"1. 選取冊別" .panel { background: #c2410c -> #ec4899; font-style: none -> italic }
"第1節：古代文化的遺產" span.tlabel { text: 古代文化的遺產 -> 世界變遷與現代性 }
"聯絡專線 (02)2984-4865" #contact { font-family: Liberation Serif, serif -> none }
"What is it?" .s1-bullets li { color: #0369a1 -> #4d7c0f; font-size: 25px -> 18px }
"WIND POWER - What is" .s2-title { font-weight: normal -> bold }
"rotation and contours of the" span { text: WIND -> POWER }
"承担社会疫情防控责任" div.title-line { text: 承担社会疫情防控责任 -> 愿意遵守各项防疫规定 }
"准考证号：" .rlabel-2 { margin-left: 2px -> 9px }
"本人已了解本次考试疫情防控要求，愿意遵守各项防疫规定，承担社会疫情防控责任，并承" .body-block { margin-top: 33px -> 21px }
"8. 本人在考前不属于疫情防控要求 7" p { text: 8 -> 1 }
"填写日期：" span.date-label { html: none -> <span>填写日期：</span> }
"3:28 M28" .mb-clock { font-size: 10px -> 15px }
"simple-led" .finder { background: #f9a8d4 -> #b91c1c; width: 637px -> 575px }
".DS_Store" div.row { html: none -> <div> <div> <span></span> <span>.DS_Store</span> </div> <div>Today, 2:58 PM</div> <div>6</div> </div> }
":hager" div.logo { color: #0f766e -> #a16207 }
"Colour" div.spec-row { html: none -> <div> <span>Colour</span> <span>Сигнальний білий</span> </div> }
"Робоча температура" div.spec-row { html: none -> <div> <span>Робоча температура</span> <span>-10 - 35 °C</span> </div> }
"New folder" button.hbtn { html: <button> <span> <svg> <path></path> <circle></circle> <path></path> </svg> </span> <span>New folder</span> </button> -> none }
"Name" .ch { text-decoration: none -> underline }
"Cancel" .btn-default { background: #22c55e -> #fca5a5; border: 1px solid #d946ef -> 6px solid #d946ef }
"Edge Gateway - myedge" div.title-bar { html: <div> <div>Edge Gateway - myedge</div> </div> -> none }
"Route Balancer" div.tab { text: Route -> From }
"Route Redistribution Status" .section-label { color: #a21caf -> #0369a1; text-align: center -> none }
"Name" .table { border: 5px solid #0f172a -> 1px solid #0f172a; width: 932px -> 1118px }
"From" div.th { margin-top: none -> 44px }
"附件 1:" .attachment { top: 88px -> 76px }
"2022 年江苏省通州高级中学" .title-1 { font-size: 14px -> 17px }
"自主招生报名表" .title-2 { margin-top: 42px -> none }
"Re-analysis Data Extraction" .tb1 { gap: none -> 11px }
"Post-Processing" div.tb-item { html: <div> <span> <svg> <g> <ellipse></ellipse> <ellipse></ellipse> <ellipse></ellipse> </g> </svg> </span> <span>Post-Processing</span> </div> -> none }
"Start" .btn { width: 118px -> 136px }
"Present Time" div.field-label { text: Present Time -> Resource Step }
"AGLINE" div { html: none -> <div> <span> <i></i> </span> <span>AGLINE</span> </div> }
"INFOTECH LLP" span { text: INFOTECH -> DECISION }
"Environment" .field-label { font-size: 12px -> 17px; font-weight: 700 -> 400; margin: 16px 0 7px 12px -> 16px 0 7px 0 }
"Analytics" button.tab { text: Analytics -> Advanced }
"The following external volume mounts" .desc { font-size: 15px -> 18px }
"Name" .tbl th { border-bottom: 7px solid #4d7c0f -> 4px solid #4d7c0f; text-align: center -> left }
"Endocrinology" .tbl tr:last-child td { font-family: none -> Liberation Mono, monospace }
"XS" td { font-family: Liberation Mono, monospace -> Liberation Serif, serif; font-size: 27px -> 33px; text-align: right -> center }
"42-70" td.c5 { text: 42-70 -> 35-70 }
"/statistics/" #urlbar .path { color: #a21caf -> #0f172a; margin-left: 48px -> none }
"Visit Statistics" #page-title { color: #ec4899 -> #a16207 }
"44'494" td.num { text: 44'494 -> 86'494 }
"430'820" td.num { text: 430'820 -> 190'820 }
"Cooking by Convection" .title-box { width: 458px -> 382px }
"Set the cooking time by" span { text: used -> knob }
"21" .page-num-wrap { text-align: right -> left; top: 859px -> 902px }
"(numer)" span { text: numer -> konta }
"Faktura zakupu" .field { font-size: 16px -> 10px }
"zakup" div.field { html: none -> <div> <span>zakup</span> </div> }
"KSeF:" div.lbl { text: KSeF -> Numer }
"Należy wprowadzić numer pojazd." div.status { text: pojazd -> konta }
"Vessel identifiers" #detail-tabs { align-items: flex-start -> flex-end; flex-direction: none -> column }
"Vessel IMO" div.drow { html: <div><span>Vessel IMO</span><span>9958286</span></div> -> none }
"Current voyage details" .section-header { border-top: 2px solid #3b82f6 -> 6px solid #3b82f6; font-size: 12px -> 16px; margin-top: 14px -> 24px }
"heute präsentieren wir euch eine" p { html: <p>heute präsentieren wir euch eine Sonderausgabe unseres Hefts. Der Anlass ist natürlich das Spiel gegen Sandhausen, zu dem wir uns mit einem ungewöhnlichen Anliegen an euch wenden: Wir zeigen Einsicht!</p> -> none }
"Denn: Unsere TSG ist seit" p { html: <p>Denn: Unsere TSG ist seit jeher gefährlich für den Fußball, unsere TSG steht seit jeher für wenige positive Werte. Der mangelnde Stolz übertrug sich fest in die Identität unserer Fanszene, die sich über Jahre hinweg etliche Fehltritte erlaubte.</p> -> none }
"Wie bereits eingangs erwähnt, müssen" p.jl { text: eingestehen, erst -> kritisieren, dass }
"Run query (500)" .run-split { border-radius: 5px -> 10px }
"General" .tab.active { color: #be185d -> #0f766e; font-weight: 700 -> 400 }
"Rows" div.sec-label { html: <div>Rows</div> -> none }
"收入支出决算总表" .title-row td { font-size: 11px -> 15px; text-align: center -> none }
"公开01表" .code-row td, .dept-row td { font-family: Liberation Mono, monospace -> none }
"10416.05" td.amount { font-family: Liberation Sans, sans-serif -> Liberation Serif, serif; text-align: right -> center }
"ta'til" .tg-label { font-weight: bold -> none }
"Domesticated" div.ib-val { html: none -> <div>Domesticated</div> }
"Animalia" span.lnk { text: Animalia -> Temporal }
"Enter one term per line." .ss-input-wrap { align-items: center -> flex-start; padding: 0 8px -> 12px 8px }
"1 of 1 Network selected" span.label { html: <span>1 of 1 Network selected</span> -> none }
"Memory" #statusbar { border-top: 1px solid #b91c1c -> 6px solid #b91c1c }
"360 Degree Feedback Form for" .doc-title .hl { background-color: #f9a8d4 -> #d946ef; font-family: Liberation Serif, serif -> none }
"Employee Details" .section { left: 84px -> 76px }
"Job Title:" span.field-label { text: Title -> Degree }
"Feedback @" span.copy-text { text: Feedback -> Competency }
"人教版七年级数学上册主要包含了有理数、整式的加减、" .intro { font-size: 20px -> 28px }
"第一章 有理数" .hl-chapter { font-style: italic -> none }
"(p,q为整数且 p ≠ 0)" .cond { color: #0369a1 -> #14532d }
____________________
◆ THE TASK:
From the listing above, repeat exactly the lines starting at the line that includes "margin-top: 33px ->" and ending at the line that includes "margin-top: 42px ->", with nothing outside that span.

◆ RESULT:
"本人已了解本次考试疫情防控要求，愿意遵守各项防疫规定，承担社会疫情防控责任，并承" .body-block { margin-top: 33px -> 21px }
"8. 本人在考前不属于疫情防控要求 7" p { text: 8 -> 1 }
"填写日期：" span.date-label { html: none -> <span>填写日期：</span> }
"3:28 M28" .mb-clock { font-size: 10px -> 15px }
"simple-led" .finder { background: #f9a8d4 -> #b91c1c; width: 637px -> 575px }
".DS_Store" div.row { html: none -> <div> <div> <span></span> <span>.DS_Store</span> </div> <div>Today, 2:58 PM</div> <div>6</div> </div> }
":hager" div.logo { color: #0f766e -> #a16207 }
"Colour" div.spec-row { html: none -> <div> <span>Colour</span> <span>Сигнальний білий</span> </div> }
"Робоча температура" div.spec-row { html: none -> <div> <span>Робоча температура</span> <span>-10 - 35 °C</span> </div> }
"New folder" button.hbtn { html: <button> <span> <svg> <path></path> <circle></circle> <path></path> </svg> </span> <span>New folder</span> </button> -> none }
"Name" .ch { text-decoration: none -> underline }
"Cancel" .btn-default { background: #22c55e -> #fca5a5; border: 1px solid #d946ef -> 6px solid #d946ef }
"Edge Gateway - myedge" div.title-bar { html: <div> <div>Edge Gateway - myedge</div> </div> -> none }
"Route Balancer" div.tab { text: Route -> From }
"Route Redistribution Status" .section-label { color: #a21caf -> #0369a1; text-align: center -> none }
"Name" .table { border: 5px solid #0f172a -> 1px solid #0f172a; width: 932px -> 1118px }
"From" div.th { margin-top: none -> 44px }
"附件 1:" .attachment { top: 88px -> 76px }
"2022 年江苏省通州高级中学" .title-1 { font-size: 14px -> 17px }
"自主招生报名表" .title-2 { margin-top: 42px -> none }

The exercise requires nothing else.